I-77, a north-south highway, runs from the center of the state of South Carolina to North Carolina and beyond. In 2021, the average daily traffic count for I-77 in the area where the interchange is being constructed was just over 88,000 vehicles. I-77 is a commuter route to Charlotte, which is just 25 miles away.
The active area is home to two industrial parks – both on the east side of I-77. One of the industrial parks, Riverwalk Business Park, has no direct access to I-77. There are a sizable number of trucks going to and from the industrial park, yet their only access to the facility was a secondary road.

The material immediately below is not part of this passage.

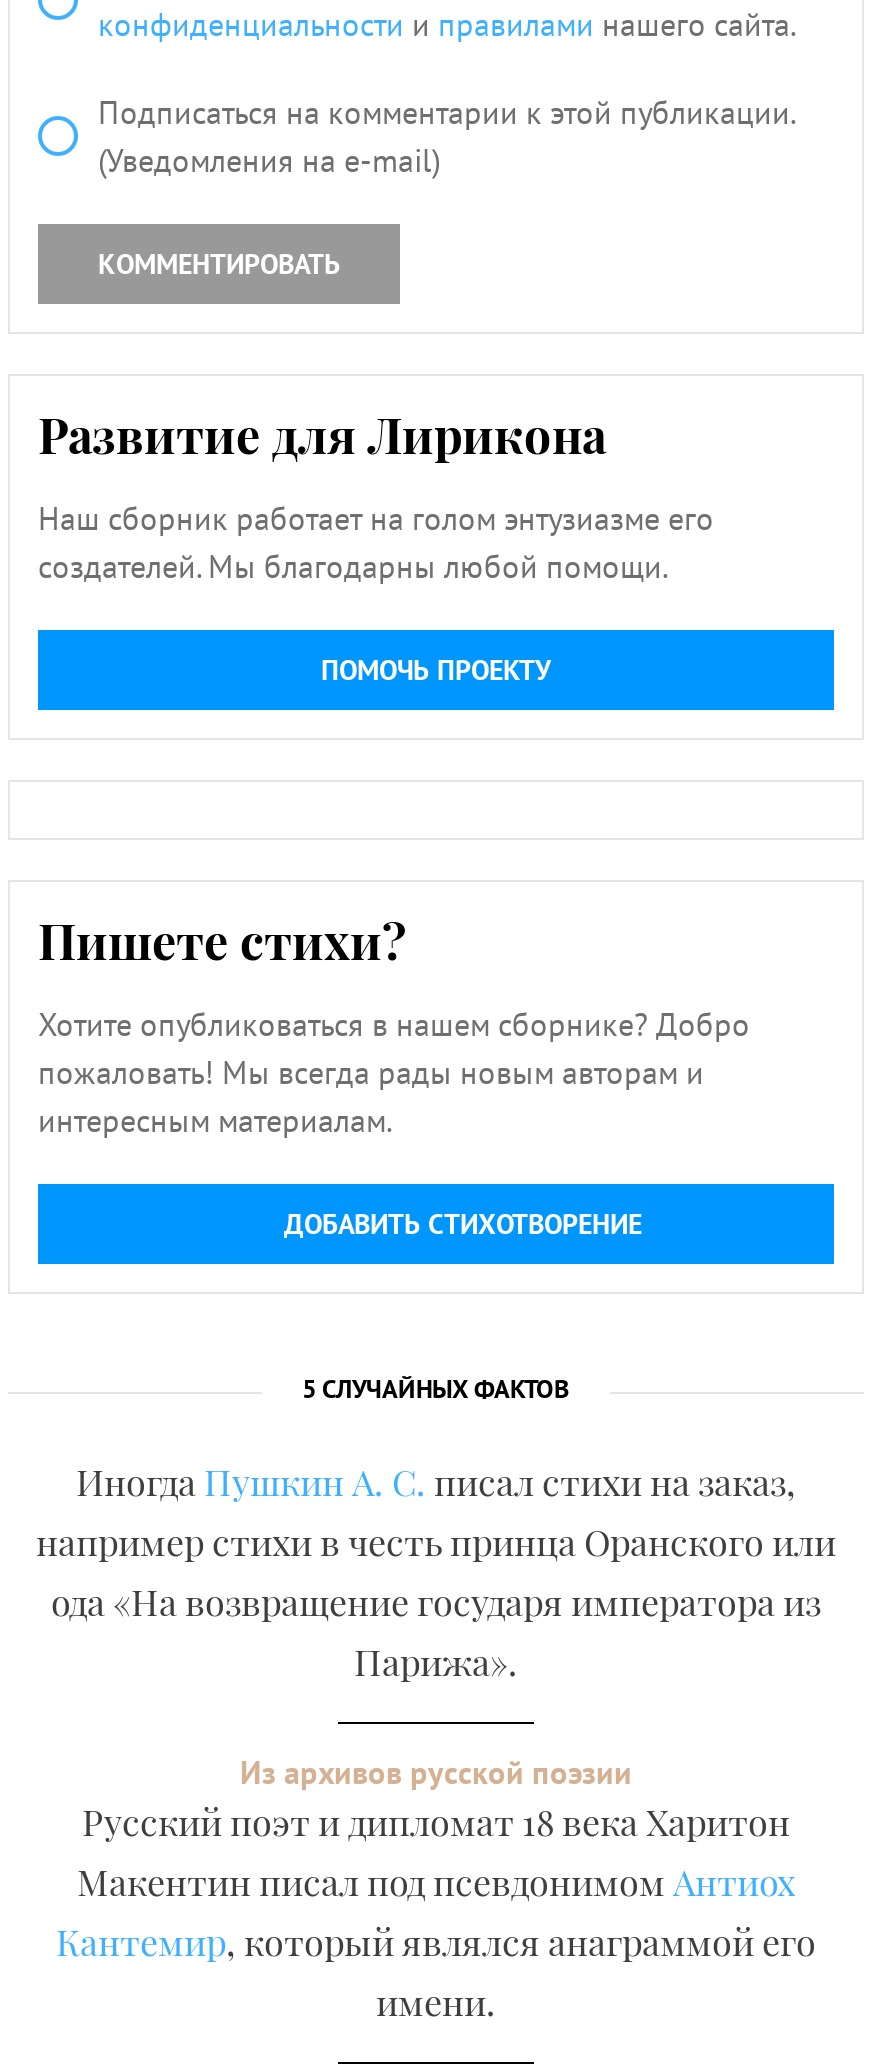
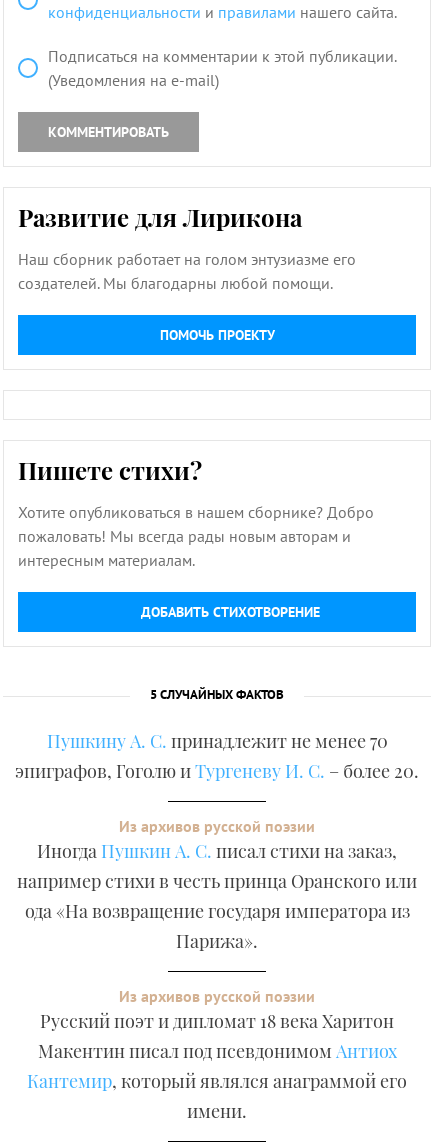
+ Пушкину А. С. принадлежит не менее 70
+ эпиграфов, Гоголю и Тургеневу И. С. – более 20.
+ Из архивов русской поэзии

“We expect the interchange to remove truck traffic from the secondary roads enabling the commuter traffic to have better access and less congestion,” says Pete Poore, Director of Communications for SCDOT. “The interchange will improve the potential for development on both sides of I-77, particularly the east side where there’s not much development on one side.”
The Catawba River spans 200 miles and runs through Carolinas, including York County. The river gets a lot of recreation use, including tubing and kayaking in Rock Hill. The interchange will provide alternate access to the river and will also provide access to Fort Mill, another city in York County.
“The team elected to use a single span bridge to avoid construction of a bridge pier in the I-77 median which would have caused significant delays due to lane closures that would have been required to execute the work.” says Poore.
The team installed 5,575 feet of barrier wall along I-77 to protect workers and to protect the traveling public from coming in contact with construction materials, equipment, and activities. It also allows work to continue during daylight hours without intermittent lane closures. “We do this, or something similar, on most interstate jobs due to high speed and volume of traffic to allow work to more safely be accomplished close to traffic,” says Poore.
A queue detection and warning system are also being temporarily installed. It sends messages to drivers to alert them about conditions in the project area. The portable electronic message boards use real-time traffic sensors and send warnings to drivers about congestion and delays when appropriate.
This arrangement was helpful for this project because one of the unsuccessful proposers (not the best-value bidder) had a design plan element that SCDOT requested the successful proposer to incorporate into the final project design.
The original interchange concept impacted a stormwater detention pond for a large commercial property on the east side of I-77. The cost and scheduling implications to relocate this pond were significant, therefore SCDOT incentivized design-build proposers to minimize impacts on the pond through the use of quality points in the best-value award formula.
“One proposer, through the use of an Alternative Technical Concept (ATC), modified the location of the northbound I-77 off-ramp to bridge over the northbound loop ramp eliminating impacts to the detention pond,” says Jae Mattox, the Alternative Delivery Engineer for SCDOT.
SCDOT was able to incorporate the ATC into the winning bidders’ proposal and experienced a project savings of over $6 million.
Another challenge the team faced was installing the 214-foot-long girders for the bridge. The team used two 440-ton cranes and one 150-ton crane to hand off the 214-foot-long, 9-foot-wide girders in mid-air. The girders were installed in this fashion to reduce the construction time. “Much planning went into installing the lengthy girders, so the process went smoothly,” Poore says.
UBPJV was specifically assumed to access local design and resources to self-perform all development with a highly accelerated schedule. “United Infrastructure Group is located in the area and has worked with the SCDOT for years,” says Poore. “The team scored the highest in our selection process. Both companies have significant design-build delivery experience in the Carolinas and have been valuable partners with SCDOT.”
The budget for the project is just under $81 million. Financing for the project is coming through multiple vehicles, including a federal infrastructure grant ($34.6 million), the South Carolina Coordinating Council for Economic Development ($40 million), GT Real Estate Holding ($5.3 million), and the city of Rock Hill ($1 million).
The project began in the fall of 2021 and is scheduled to be complete in May 2023. As noted above, the project is being constructed via the design-build method. “SCDOT has had success with design-build as it typically leads to a cost and time savings,” says Poore.
So far, the method is proving successful on this project too, as it is on budget and schedule.
Upon completion of the interchange, the area will have greater access to multiple facilities. Congestion will be relieved on the secondary roads, which enables better access for everyone.